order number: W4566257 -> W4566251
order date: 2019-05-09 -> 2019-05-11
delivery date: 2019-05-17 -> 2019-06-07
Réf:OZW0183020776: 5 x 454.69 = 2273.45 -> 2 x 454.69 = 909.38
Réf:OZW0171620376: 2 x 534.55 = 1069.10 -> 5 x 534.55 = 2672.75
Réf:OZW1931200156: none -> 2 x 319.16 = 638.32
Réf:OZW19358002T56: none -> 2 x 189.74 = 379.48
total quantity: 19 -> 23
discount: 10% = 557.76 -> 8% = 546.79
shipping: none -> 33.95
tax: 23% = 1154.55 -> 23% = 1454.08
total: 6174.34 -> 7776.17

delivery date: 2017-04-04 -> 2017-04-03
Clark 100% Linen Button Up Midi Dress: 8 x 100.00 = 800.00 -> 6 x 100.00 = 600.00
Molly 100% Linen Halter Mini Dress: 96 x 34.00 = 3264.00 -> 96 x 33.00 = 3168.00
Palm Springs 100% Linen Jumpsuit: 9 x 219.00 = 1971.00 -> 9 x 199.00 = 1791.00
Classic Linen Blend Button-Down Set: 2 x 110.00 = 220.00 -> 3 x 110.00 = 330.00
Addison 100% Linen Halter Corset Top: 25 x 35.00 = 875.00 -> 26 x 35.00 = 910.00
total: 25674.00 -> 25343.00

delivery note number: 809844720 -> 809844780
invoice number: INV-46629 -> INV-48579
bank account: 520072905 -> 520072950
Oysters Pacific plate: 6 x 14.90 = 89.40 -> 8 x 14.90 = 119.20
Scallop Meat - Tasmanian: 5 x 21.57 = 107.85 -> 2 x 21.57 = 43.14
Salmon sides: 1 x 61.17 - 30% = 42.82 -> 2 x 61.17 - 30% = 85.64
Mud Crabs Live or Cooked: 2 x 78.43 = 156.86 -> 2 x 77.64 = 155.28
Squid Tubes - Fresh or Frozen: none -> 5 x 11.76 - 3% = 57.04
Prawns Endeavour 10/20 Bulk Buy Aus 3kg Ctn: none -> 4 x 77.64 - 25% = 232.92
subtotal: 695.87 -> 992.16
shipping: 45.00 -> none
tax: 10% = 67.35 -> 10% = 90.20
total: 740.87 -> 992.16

++++

◆ **Task brief**
Every line of the records that includes the word "delivery" should be gathered.

◆ **Solution to this problem**
delivery date: 2019-05-17 -> 2019-06-07
delivery date: 2017-04-04 -> 2017-04-03
delivery note number: 809844720 -> 809844780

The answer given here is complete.